Mosaics of Hagia Sophia

The story of the unfortunate Theodora has led us to make a somewhat premature excursion into the fourteenth century. We have now to return a few decades, in order to begin the story of the Empress Irene, who succeeds her in the gallery of prominent Empresses.

Andronicus had in his sixteenth year married Anna of Hungary, a daughter of Stephen V. One of the daughters of Theodore Lascaris, the first Nicene Emperor, had married a King of Hungary, so that the daughter of Stephen V. had Byzantine blood—the blood of the Angeli family—in her veins. Her mother, however, was not of royal, or even noble, birth. Stephen had fallen in love with a pretty Choman captive, and married her, and the beautiful young girl whose hand Michael asked for his son was the issue of their marriage.

At her baptism according to the Greek rite her name was changed to Anna, and she, with her husband, received the crown of a junior Empress. Unfortunately she died the year before Andronicus attained supreme power, and we have merely to record that she left two sons, Michael and Constantine, to maintain the valuable dynasty of the Paleologi.

As Andronicus intended that one or other of these sons should inherit the purple, he did not seek his second wife among the more powerful courts of Europe. Two or three years after his accession to the throne he married Irene, daughter of the ruling Marquis of Montferrat. At the time she was a very pretty little maiden of eleven summers, and Andronicus may be excused for overlooking the possibility that, even if there were no powerful Court to espouse or create her interests, there might be a character in the lady herself which would interfere with his designs. For some years nothing occurred to make him regret his choice.

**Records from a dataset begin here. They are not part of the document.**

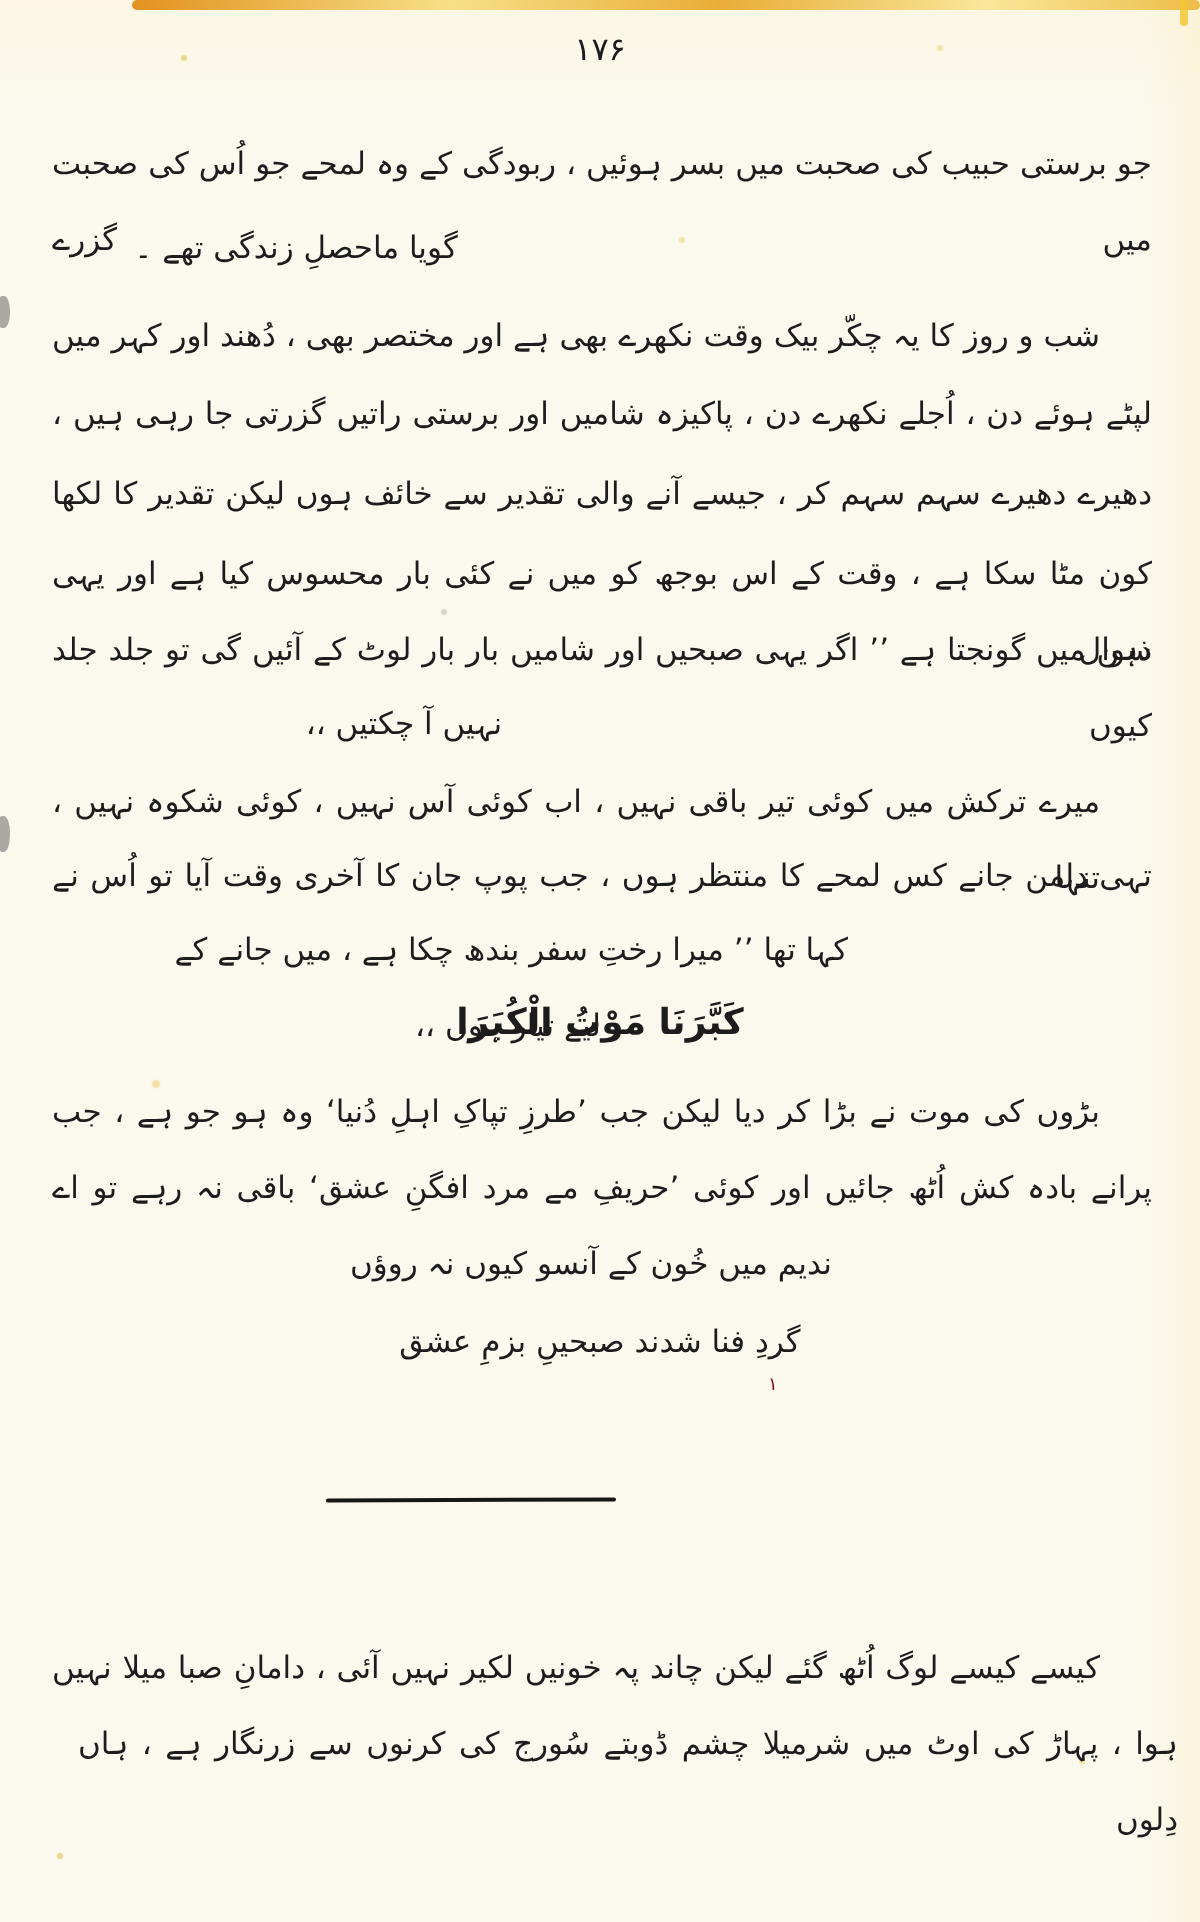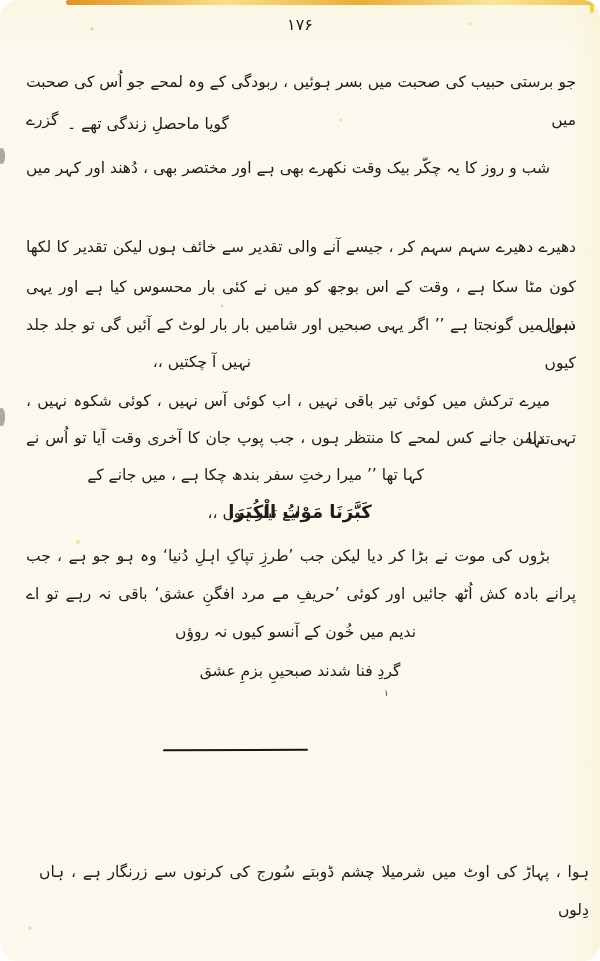"۱۷۶" .page { border-radius: 18px -> none }
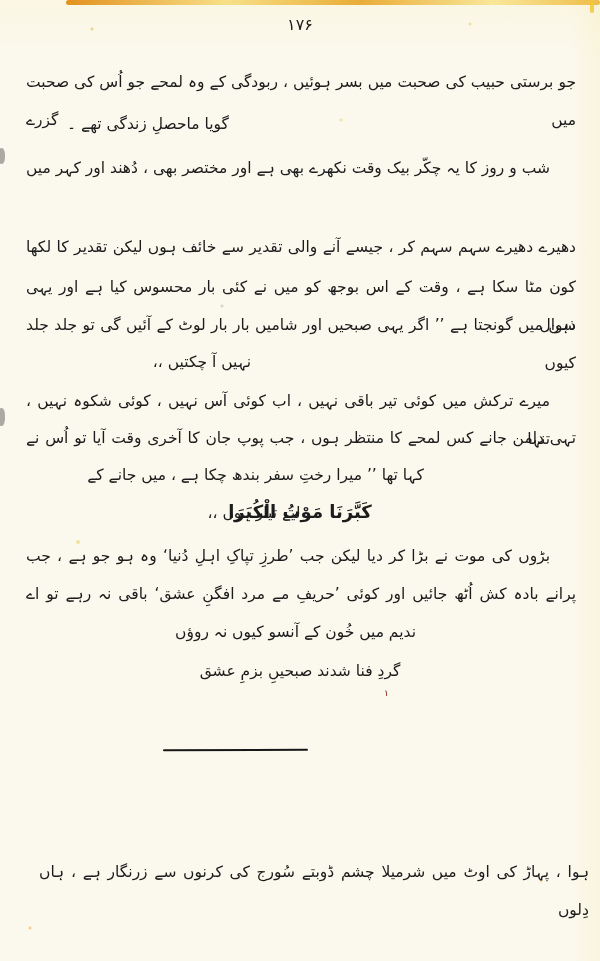"لپٹے ہوئے دن ، اُجلے" div.ln { html: none -> <div>لپٹے ہوئے دن ، اُجلے نکھرے دن ، پاکیزہ شامیں اور برستی راتیں گزرتی جا رہی ہیں ،</div> }
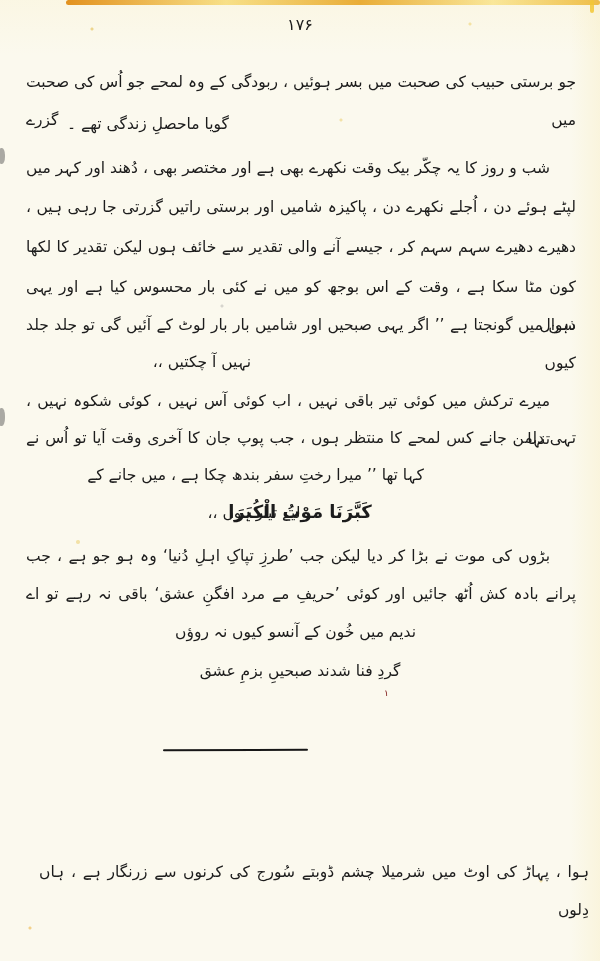"کیسے کیسے لوگ اُٹھ گئے" div.ln { html: none -> <div>کیسے کیسے لوگ اُٹھ گئے لیکن چاند پہ خونیں لکیر نہیں آئی ، دامانِ صبا میلا نہیں</div> }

In the Blachernæ and Bucoleon palaces, or in the old Nicene mansions, Irene slowly grew up to womanhood, and added three sons and a daughter to the imperial family. The daughter, Simonides, will interest us no less than the sons, and an interesting light may be thrown on the character of the time by telling the origin of her very unusual name.

Andronicus desired to have a daughter, and was in despair when Irene had, in succession, three stillborn female children. A daughter, at Constantinople, meant a useful foreign alliance; though Constantinople never seems to have given any aid to the Courts from which it drew its own Empresses. In the year 1292 Irene again approached childbirth, and the anxious Emperor consulted “a venerable and experienced matron” in regard to his hope. Acting on her advice he set up, in a room of the palace, statues of the Twelve Apostles, with candles of exactly equal weight and size before each. A group of monks were then introduced to pray energetically for the issue, the candles were lighted, and careful watch was made to see which of the candles burned the longest. The apostle Simon won the contest, and it was resolved that the forthcoming little daughter should be put under his protection and named Simonides. The superstition must have gained enormous prestige when a daughter was born, and lived to experience a number of highly interesting, though not very apostolic, adventures.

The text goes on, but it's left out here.